See this Wikipedia page about the phenomenon, which includes a list of over 100 words which do this. I remember noticing some words for which this shift seems to be currently in progress, and retard seems to be one of them.
Since the first syllable of the verb is unstressed, the vowel tends to get reduced, and thus changes from /iː/ to /ɪ/ (although some people—me, for one—pronounce the verb with an unreduced vowel). But this vowel change is a secondary consequence of the stress.
Why does this stress shift happen? Once there were enough words that behaved like this, it became a feature of English, which caused more words to undergo this stress shift. I have no idea how it started in the first place, though.
Solution 2:
In reference to people (which is the primary context where I think the pronunciation /ˈriːtɑːd/ is heard) the noun retard seems to be little more than a century old. It's possible that it has affected the pronunciation of the older and more frequent noun retardation, but I actually don't find that especially plausible. The pronunciation of retardation seems to match a broader pattern about the pronunciation of polysyllabic words with multiple stressed syllables.
The verb retard is pronounced with a primary stress on the second syllable, and no stress on the first syllable. Because the first syllable is stressless, the vowel is reduced to /ɪ/ (or in some accents, /ə/). This is a fairly regular stress pattern for a disyllabic Latinate verb where the first syllable is a prefix and the second syllable is a verbal root.
The noun retardation is pronounced with a primary stress on the third syllable (which is regular, because words ending in -tion are pretty much all stressed on the immediately preceding syllable). But that's not the only stressed syllable. Almost all English words have some kind of stress, either primary or secondary, on one of the first two syllables in the word.
There seems to be a certain preference to have stresses in a word fall on alternating rather than adjacent syllables; consider that the first syllable of the verb propose has no stress, but the first syllable of the noun proposition has a secondary stress (and then the second syllable has no stress, and the third syllable has primary stress). See also revolve and repeat vs. the nouns revolution and repetition: the disyllabic verbs have no stress on the first syllable, but the polysyllabic nouns have secondary stress on the first syllable.
In retardation, the situation is complicated because the second syllable doesn't typically undergo vowel reduction, and because of that, it may sound like it has some stress, even though it comes before a stressed syllable. However, it is at least possible to analyze retardation as having no stress on the second syllable: there are some analyses of English stress that allow fully unstressed syllables to have unreduced vowels.

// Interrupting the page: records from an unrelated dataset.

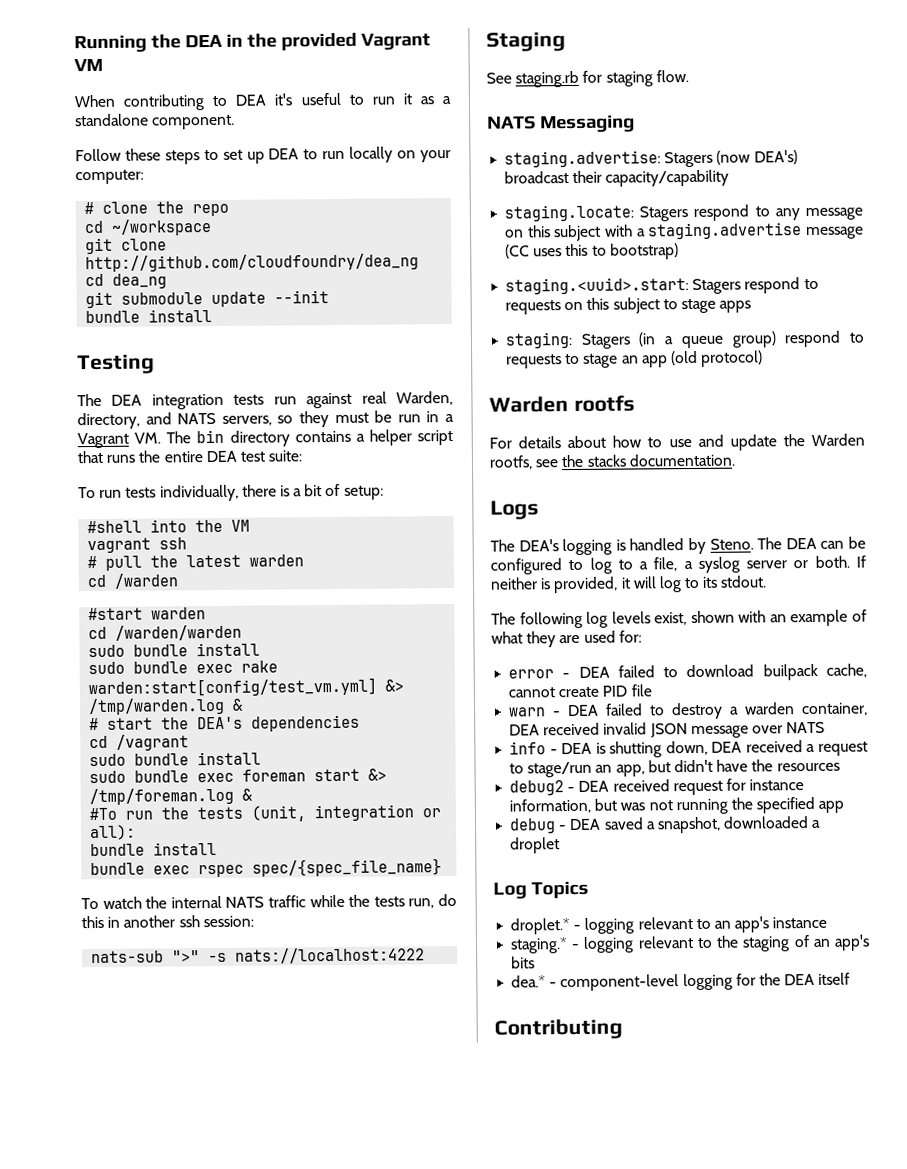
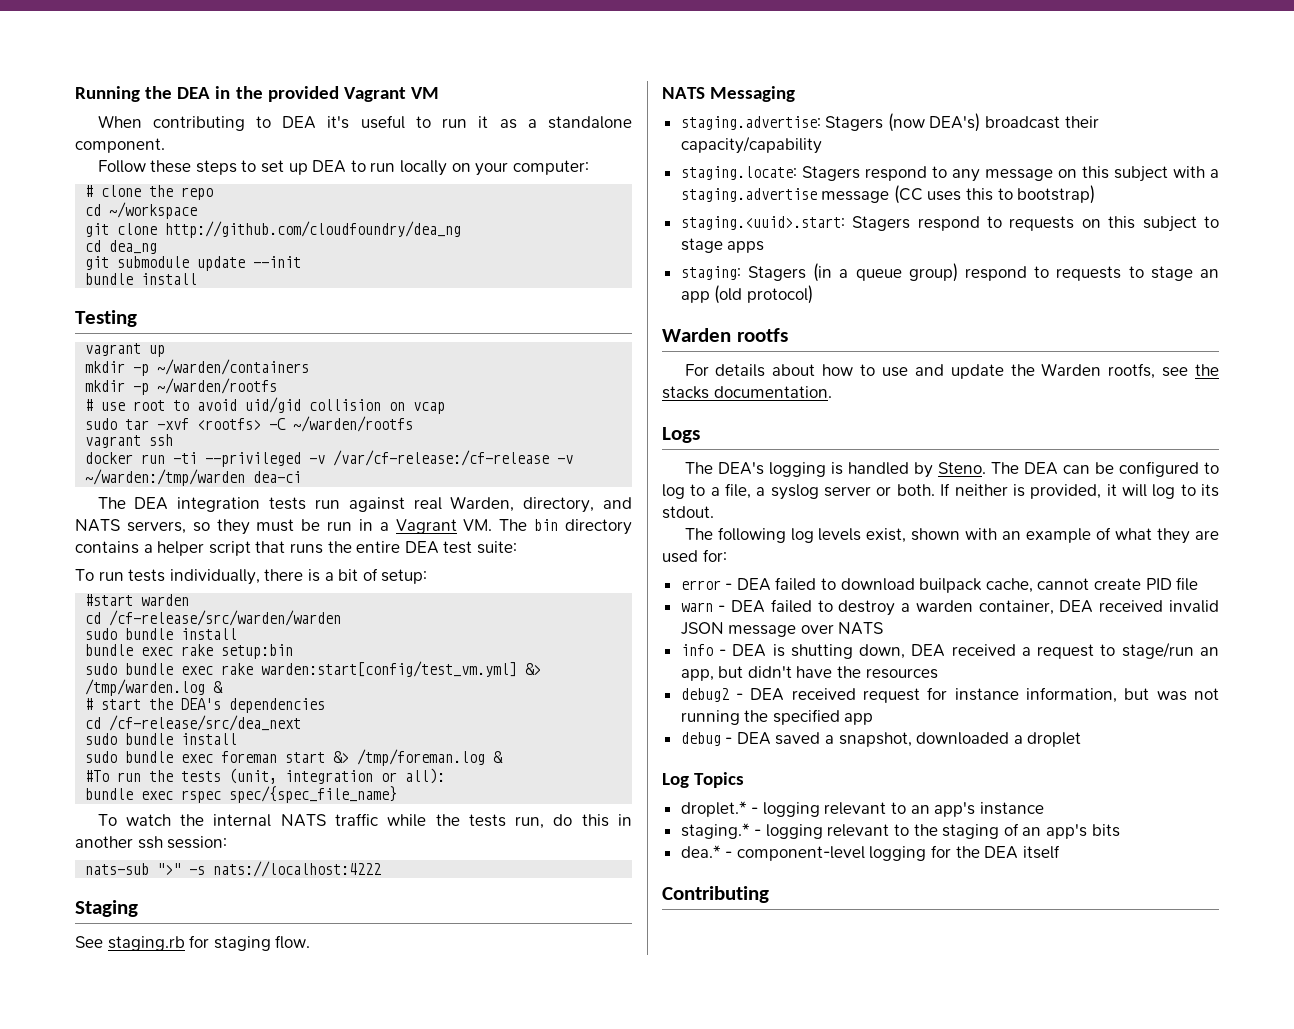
+ vagrant up
+ mkdir -p ~/warden/containers
+ mkdir -p ~/warden/rootfs
+ # use root to avoid uid/gid collision on vcap
+ sudo tar -xvf <rootfs> -C ~/warden/rootfs
+ vagrant ssh
+ docker run -ti --privileged -v /var/cf-release:/cf-release -v ~/warden:/tmp/warden dea-ci
- #shell into the VM
- vagrant ssh
- # pull the latest warden
- cd /warden
- cd /warden/warden
+ cd /cf-release/src/warden/warden
  sudo bundle install
+ bundle exec rake setup:bin
- cd /vagrant
+ cd /cf-release/src/dea_next
  #To run the tests (unit, integration or all):
- bundle install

The Oxford English Dictionary marks the pronunciation of retardation as
Brit. /ˌriːtɑːˈdeɪʃn/, U.S. /ˌriˌtɑrˈdeɪʃ(ə)n/
showing stress on the first syllable for both pronunciations, but stress on the second only for the US pronunciation.
Another relevant question is why /riːtɑːdeɪʃ(ə)n/ is used instead of /rɛtɑːdeɪʃ(ə)n/*. When we compare it to words like revolution and repetition, it seems inconsistent, but if we look at a word like elongation that is pronounced with an unreduced vowel in the second syllable, we seem to see a tendency to pronounce prefixes with a "long" vowel in words with this particular stress pattern and syllable structure. Other examples where I think we would often see a "long" vowel in the first syllable: relaxation, resistivity, protestation. As there are no initially stressed disyllabic nouns */ˈriːlæks/ or */ˈriːzɪst/, I don't think it's necessary to suppose that the use of /iː/ in retardation originated directly from the influence of the disyllabic noun /ˈriːtɑːd/: it could have originated from the tendency, whatever it is, that lead to the use of /riː/ in relaxation and resistivity.
(However, that tendency itself might be related to whatever tendency causes /riː/ to be used in disyllabic nouns like retard, redo, refund, and certain pronunciations of resource and research.)
* Walker's Critical Pronouncing Dictionary of 1791 actually does indicate /rɛ/ for the start of retardation, from which I would infer also some level of stress on the first syllable. Unfortunately, Walker did not consistently distinguish reduced vowels from unreduced vowels, so I don't think it's possible to infer from his transcription whether the second syllable could have been fully unstressed or pronounced with a reduced vowel in his time. Another thing to be aware of is that Walker had a prescriptivist bent, and so some of his transcriptions may be based to a greater or lesser extent on rules rather than just on what heard from his contemporaries.